• WORK REQUEST:
Only the lines from the beginning of the data through the one with "-314,7 +314,7 @@" belong in the answer, each retyped exactly, with pictures left out.

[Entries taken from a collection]
********************

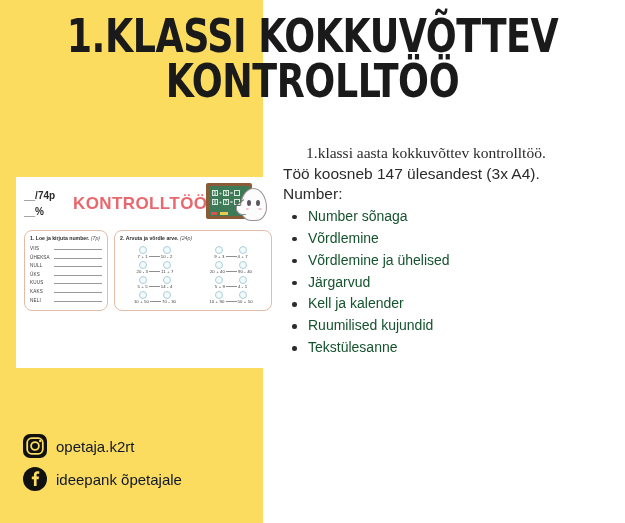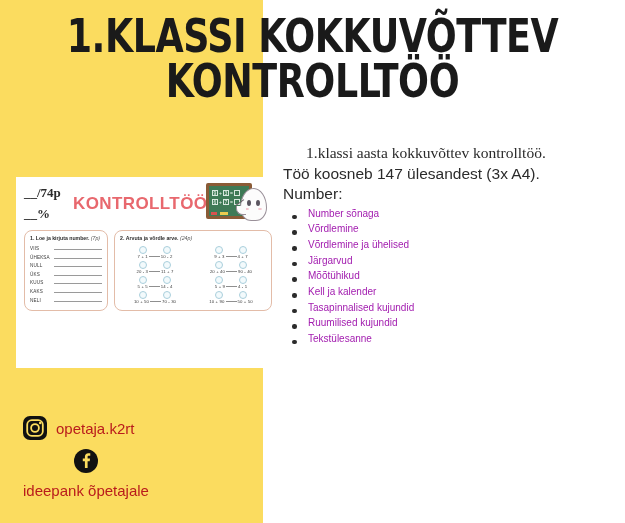--- a/index.html
+++ b/index.html
@@ -66,9 +66,9 @@
 
   .ws-score {
     width: 45px;
-    font-family: Liberation Serif, serif;
+    font-family: Liberation Sans, sans-serif;
     font-weight: bold;
-    font-size: 13px;
+    font-size: 10px;
     color: #2b2b2b;
     line-height: 1.55;
   }

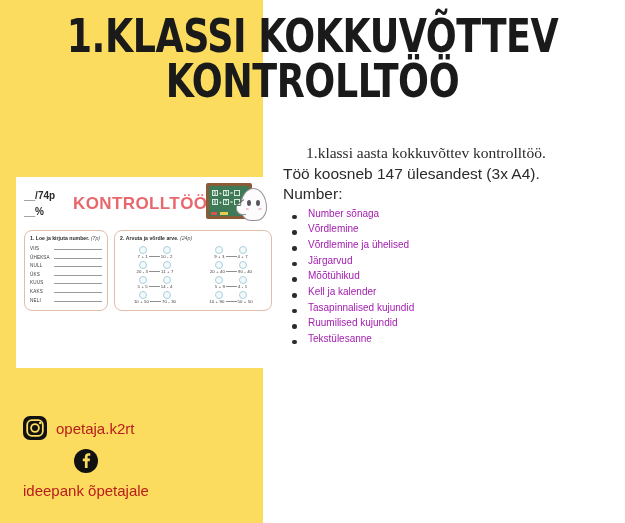--- a/index.html
+++ b/index.html
@@ -281,9 +281,9 @@
     margin-top: 1px;
   }
   .topics li {
-    font-size: 10px;
+    font-size: 14px;
     line-height: 1.565;
-    color: #a21caf;
+    color: #14532d;
     padding-left: 25px;
     position: relative;
   }

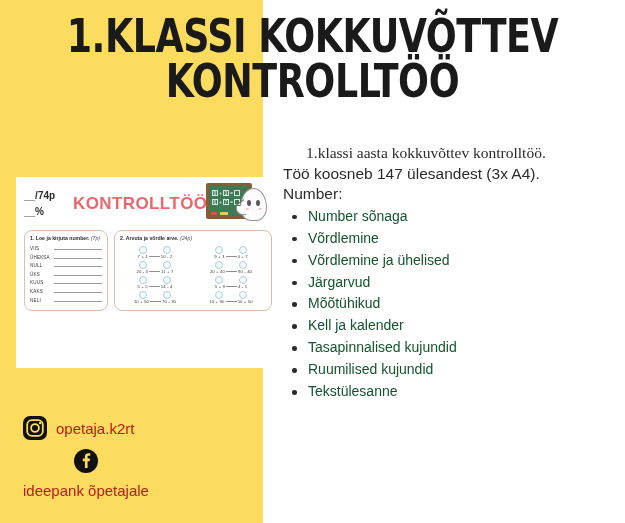--- a/index.html
+++ b/index.html
@@ -492,7 +492,6 @@
     <li>Võrdlemine</li>
     <li>Võrdlemine ja ühelised</li>
     <li>Järgarvud</li>
-    <li>Mõõtühikud</li>
     <li>Kell ja kalender</li>
     <li>Tasapinnalised kujundid</li>
     <li>Ruumilised kujundid</li>

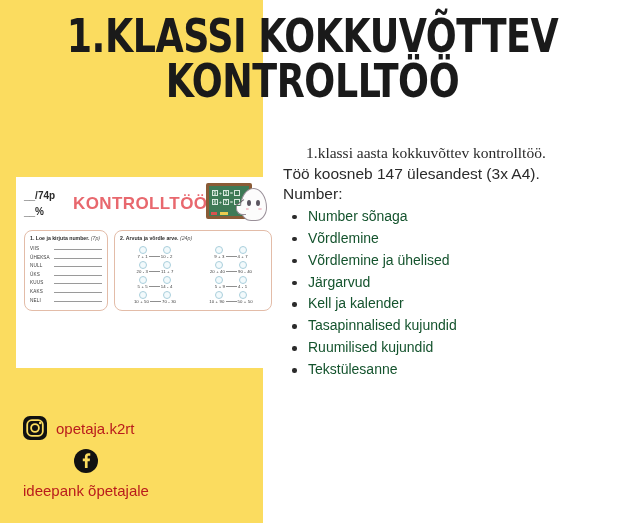--- a/index.html
+++ b/index.html
@@ -493,7 +493,6 @@
     <li>Võrdlemine ja ühelised</li>
     <li>Järgarvud</li>
     <li>Kell ja kalender</li>
-    <li>Tasapinnalised kujundid</li>
     <li>Ruumilised kujundid</li>
     <li>Tekstülesanne</li>
   </ul>

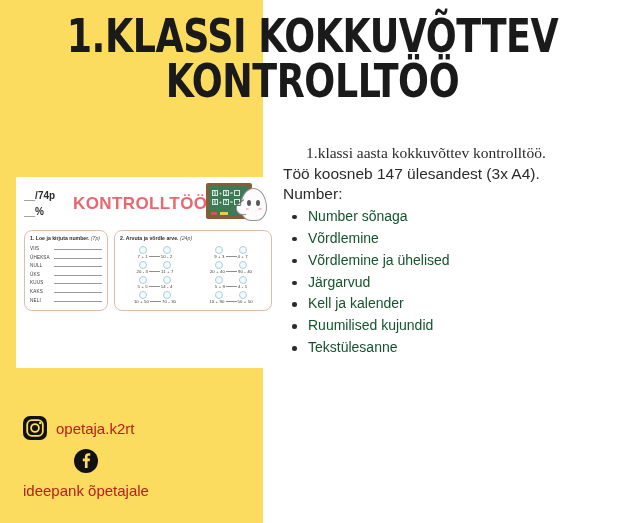--- a/index.html
+++ b/index.html
@@ -314,7 +314,7 @@
   .social-row:last-child { margin-bottom: 8px; flex-direction: column; }
   .social-label {
     font-size: 15px;
-    color: #b91c1c;
+    color: #0f172a;
   }
   .social-icon {
     width: 24px;

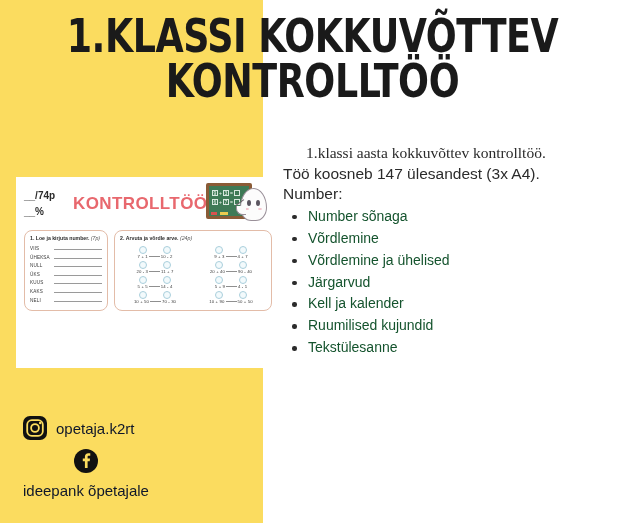--- a/index.html
+++ b/index.html
@@ -311,7 +311,7 @@
     gap: 9px;
     margin-bottom: 9px;
   }
-  .social-row:last-child { margin-bottom: 8px; flex-direction: column; }
+  .social-row:last-child { margin-bottom: 16px; }
   .social-label {
     font-size: 15px;
     color: #0f172a;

********************

• RESPONSE AREA:
--- a/index.html
+++ b/index.html
@@ -66,9 +66,9 @@
 
   .ws-score {
     width: 45px;
-    font-family: Liberation Serif, serif;
+    font-family: Liberation Sans, sans-serif;
     font-weight: bold;
-    font-size: 13px;
+    font-size: 10px;
     color: #2b2b2b;
     line-height: 1.55;
   }

--- a/index.html
+++ b/index.html
@@ -281,9 +281,9 @@
     margin-top: 1px;
   }
   .topics li {
-    font-size: 10px;
+    font-size: 14px;
     line-height: 1.565;
-    color: #a21caf;
+    color: #14532d;
     padding-left: 25px;
     position: relative;
   }

--- a/index.html
+++ b/index.html
@@ -492,7 +492,6 @@
     <li>Võrdlemine</li>
     <li>Võrdlemine ja ühelised</li>
     <li>Järgarvud</li>
-    <li>Mõõtühikud</li>
     <li>Kell ja kalender</li>
     <li>Tasapinnalised kujundid</li>
     <li>Ruumilised kujundid</li>

--- a/index.html
+++ b/index.html
@@ -493,7 +493,6 @@
     <li>Võrdlemine ja ühelised</li>
     <li>Järgarvud</li>
     <li>Kell ja kalender</li>
-    <li>Tasapinnalised kujundid</li>
     <li>Ruumilised kujundid</li>
     <li>Tekstülesanne</li>
   </ul>

--- a/index.html
+++ b/index.html
@@ -314,7 +314,7 @@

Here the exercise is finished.